Problem details: Scan the entries that follow and copy out every line containing "justify".

Supplied information:
* * *
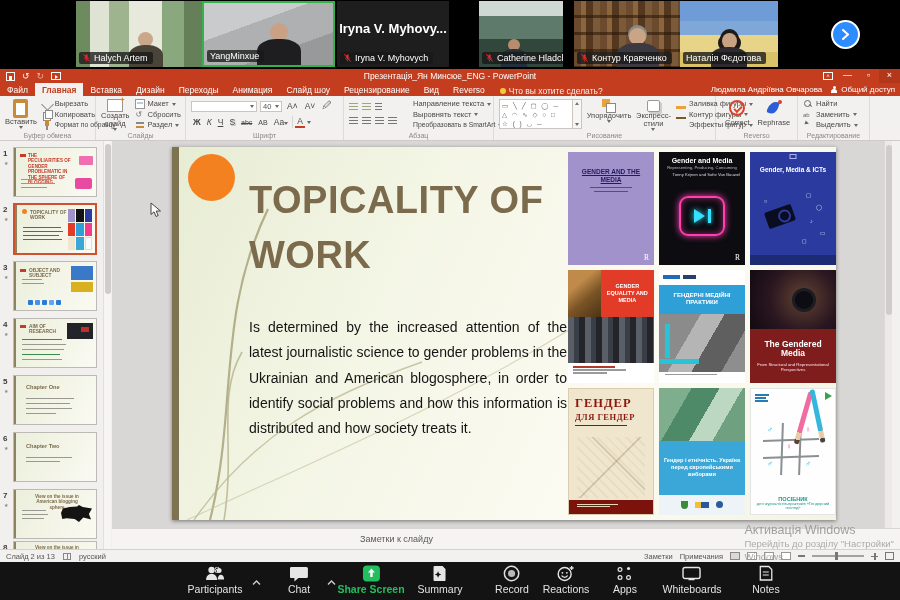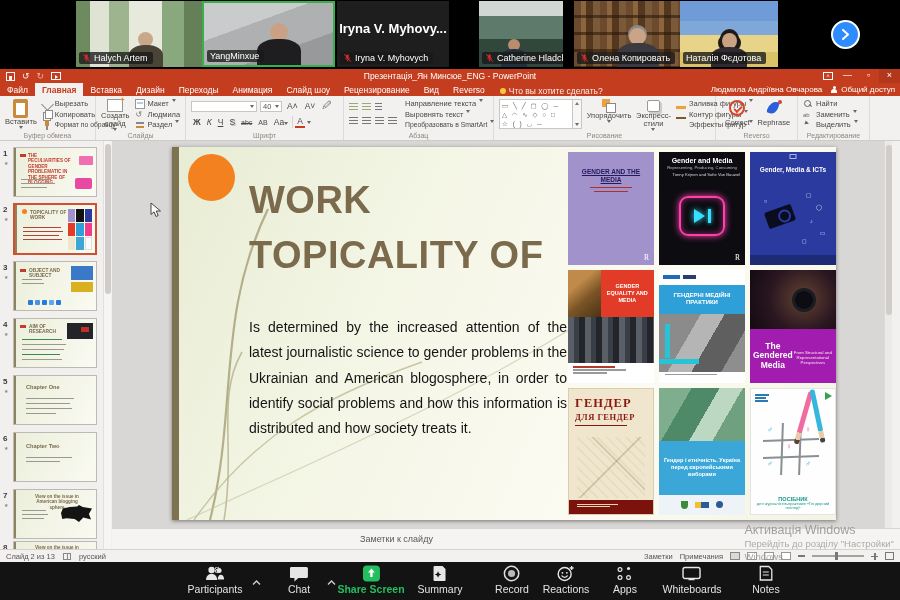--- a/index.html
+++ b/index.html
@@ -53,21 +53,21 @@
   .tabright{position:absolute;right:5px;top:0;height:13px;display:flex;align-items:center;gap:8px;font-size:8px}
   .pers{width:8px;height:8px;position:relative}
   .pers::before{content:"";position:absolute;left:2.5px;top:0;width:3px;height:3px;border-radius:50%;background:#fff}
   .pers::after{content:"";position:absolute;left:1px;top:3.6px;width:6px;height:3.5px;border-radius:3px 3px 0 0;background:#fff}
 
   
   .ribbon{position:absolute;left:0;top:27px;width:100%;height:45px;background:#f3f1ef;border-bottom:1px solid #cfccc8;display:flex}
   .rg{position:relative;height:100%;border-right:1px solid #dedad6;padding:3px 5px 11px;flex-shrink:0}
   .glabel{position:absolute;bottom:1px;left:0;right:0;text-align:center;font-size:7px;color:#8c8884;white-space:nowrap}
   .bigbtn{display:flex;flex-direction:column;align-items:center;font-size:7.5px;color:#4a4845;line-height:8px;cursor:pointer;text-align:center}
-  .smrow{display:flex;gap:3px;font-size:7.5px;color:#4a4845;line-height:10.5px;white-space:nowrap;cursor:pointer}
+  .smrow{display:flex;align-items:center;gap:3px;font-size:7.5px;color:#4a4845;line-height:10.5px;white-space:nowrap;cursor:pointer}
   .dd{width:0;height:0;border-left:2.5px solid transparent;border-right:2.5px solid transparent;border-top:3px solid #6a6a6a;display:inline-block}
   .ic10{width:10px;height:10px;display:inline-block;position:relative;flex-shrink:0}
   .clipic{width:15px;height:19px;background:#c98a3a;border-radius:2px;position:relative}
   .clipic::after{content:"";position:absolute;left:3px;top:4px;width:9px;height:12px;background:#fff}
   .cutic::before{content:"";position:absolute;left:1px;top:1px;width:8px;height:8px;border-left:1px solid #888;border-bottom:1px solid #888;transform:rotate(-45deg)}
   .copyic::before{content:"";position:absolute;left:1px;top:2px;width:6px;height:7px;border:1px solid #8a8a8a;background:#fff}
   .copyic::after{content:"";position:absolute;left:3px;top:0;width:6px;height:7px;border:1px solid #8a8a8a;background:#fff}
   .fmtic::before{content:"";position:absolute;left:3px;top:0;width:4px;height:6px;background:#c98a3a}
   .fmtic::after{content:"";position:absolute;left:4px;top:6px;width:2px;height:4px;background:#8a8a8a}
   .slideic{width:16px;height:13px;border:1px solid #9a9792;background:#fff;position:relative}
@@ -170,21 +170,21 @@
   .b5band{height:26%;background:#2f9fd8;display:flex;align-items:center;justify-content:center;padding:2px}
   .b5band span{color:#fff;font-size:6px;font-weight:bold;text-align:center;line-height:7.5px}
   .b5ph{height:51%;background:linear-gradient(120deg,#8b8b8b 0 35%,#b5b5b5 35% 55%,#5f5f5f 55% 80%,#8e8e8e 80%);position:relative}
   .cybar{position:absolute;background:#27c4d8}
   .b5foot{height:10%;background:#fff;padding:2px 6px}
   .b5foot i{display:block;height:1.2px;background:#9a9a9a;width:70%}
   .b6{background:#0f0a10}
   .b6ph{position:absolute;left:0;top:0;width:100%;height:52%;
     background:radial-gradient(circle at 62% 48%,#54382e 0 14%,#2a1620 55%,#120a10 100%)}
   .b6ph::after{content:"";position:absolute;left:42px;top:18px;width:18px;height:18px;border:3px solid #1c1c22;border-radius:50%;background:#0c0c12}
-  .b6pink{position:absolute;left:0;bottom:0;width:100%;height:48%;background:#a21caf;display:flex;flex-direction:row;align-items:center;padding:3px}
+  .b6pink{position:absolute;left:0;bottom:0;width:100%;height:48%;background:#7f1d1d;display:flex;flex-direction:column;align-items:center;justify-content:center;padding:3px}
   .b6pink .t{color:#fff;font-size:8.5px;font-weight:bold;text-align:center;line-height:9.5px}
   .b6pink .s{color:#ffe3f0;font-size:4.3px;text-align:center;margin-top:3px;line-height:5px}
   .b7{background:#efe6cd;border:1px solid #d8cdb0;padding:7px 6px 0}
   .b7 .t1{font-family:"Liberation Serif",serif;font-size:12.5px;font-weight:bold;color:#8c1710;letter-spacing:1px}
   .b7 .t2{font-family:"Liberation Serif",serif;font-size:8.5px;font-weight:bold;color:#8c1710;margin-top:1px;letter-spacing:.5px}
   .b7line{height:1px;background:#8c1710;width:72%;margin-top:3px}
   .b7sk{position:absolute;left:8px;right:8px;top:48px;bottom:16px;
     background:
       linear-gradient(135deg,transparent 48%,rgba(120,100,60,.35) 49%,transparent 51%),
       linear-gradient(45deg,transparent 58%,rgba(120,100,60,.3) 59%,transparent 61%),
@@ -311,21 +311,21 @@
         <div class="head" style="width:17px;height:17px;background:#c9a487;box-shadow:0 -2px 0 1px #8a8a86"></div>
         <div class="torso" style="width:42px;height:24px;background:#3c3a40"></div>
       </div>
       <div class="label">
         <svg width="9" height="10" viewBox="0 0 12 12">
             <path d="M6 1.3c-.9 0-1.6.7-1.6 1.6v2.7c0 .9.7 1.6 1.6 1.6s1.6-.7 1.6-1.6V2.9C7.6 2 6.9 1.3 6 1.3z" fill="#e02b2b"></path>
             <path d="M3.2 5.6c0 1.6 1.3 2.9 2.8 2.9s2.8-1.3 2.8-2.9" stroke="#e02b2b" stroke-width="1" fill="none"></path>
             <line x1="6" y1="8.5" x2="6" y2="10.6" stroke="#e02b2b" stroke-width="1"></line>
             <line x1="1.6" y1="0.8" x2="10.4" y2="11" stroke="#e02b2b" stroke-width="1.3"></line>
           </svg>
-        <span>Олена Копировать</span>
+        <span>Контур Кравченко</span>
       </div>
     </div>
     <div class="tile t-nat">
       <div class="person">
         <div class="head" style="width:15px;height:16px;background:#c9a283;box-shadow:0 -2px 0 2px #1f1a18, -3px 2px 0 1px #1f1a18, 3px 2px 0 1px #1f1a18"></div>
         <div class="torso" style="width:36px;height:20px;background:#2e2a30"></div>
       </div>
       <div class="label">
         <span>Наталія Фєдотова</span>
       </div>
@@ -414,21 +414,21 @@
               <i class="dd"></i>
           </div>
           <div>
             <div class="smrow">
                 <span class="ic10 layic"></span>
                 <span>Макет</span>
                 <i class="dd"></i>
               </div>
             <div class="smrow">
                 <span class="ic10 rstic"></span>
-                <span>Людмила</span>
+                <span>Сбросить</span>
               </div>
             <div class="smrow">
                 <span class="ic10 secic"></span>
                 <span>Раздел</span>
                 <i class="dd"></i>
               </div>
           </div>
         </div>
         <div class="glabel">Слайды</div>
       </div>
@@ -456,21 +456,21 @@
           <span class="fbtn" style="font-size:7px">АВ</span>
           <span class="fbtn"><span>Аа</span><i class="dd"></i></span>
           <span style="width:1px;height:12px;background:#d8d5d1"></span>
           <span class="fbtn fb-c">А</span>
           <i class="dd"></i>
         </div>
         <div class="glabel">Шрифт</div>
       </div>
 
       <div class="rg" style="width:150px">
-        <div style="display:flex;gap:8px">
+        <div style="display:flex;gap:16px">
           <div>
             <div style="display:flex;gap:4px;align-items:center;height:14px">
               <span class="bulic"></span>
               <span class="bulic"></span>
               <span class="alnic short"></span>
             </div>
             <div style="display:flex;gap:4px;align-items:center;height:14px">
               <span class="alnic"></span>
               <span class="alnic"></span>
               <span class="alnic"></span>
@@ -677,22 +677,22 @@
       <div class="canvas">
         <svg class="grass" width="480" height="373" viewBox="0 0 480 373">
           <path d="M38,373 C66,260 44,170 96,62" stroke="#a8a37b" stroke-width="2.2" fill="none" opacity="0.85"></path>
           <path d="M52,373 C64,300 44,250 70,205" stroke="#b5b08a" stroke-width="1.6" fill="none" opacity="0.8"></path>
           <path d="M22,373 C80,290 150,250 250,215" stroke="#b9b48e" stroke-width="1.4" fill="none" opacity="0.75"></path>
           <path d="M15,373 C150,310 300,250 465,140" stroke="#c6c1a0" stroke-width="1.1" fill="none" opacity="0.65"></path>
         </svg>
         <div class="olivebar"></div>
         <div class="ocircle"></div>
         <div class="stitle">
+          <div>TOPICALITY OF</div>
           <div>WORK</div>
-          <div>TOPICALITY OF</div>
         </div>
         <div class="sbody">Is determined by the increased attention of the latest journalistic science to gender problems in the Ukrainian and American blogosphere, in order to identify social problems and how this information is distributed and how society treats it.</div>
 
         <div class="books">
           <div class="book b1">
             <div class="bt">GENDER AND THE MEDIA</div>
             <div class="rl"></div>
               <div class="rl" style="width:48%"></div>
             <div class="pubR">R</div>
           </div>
* * *
Response to the task:
   .b5band{height:26%;background:#2f9fd8;display:flex;align-items:center;justify-content:center;padding:2px}
+  .b6pink{position:absolute;left:0;bottom:0;width:100%;height:48%;background:#7f1d1d;display:flex;flex-direction:column;align-items:center;justify-content:center;padding:3px}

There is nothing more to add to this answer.